Copy is All You Need?
This new method for language modeling is very clever! However, will it be as useful as attention?
Created on July 18|Last edited on July 18
Comment
In a departure from standard text generation models where the output is built by selecting words from a fixed vocabulary in sequence, a new method called Copy-and-Generate proposes a different way. This method takes existing text collections and reformulates the text generation process into a series of copy-and-paste operations.
The Lookup Table
This approach employs the calculation of contextualized representations of meaningful text segments from the text collection and organizes them into an index for easy access. The task of text generation is then a matter of finding and copying suitable text spans from the diverse text collection at each step.
Advantages
The model, appropriately named COG (short for COPY-GENERATOR), has demonstrated impressive results in both automatic and human evaluations. Not only does it offer improved text generation quality, but its inference efficiency is also comparable to token-level autoregressive models, as it reduces the number of decoding steps needed. This is mainly because it allows sequences of multiple tokens (i.e., multi-word phrases) to be generated in one single step.
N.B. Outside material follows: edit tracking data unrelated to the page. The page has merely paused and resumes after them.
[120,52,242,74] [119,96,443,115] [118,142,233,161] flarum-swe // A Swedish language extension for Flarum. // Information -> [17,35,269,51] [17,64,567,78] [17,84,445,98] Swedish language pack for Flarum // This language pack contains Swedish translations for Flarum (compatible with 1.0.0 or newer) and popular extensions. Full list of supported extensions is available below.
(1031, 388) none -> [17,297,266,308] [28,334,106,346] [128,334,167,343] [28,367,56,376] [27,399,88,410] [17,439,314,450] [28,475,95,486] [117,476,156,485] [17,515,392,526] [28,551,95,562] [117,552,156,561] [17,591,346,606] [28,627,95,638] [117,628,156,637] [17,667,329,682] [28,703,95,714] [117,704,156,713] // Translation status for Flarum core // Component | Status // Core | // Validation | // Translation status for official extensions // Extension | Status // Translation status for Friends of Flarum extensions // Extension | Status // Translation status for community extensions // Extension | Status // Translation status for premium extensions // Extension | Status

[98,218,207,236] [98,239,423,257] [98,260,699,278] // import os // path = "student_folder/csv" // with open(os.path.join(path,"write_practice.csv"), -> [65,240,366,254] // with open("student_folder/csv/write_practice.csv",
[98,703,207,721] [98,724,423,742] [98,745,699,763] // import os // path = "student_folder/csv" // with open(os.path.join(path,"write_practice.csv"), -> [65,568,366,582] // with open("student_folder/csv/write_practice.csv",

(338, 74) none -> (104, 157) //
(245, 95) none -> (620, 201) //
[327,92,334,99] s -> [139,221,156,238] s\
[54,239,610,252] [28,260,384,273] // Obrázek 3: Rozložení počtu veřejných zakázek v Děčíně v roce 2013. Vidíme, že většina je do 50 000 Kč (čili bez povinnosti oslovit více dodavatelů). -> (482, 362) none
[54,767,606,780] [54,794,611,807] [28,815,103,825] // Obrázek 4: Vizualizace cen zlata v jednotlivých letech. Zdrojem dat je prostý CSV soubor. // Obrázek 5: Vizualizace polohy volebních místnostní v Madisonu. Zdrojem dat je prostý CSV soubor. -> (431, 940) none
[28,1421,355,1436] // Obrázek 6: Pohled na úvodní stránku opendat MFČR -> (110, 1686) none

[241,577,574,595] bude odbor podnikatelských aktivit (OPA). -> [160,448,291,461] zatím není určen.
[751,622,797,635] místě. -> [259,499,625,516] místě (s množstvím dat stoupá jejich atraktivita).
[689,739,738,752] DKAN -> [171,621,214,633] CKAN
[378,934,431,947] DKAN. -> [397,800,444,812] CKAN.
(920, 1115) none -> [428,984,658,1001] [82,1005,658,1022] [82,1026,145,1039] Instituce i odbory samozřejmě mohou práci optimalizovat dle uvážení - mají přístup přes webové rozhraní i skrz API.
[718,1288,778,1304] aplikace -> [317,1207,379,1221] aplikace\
Moreover, COG exhibits remarkable scalability. It can handle larger text collections without the need for additional training. This feature proves to be particularly useful in situations such as domain adaptation and data expansion or filtering. Furthermore, the model can easily transition to domain-specific text collections without any further training.
In short, the COG model reimagines text generation as a series of copy-and-paste operations from existing text collections, a significant shift from the traditional approach of next-token predictions. By doing this, COG offers better performance and adaptability in text generation tasks, setting a high standard in the field of language modeling.
Comparison to the Vanilla Transformer
The COG model significantly differs from a traditional Transformer in various ways:
Unit of Generation: While standard Transformers predict the next token based on previous ones, the COG model operates at the phrase level, thus producing text with enhanced coherence and fluency over longer spans. It can, however, generate at the token level when necessary.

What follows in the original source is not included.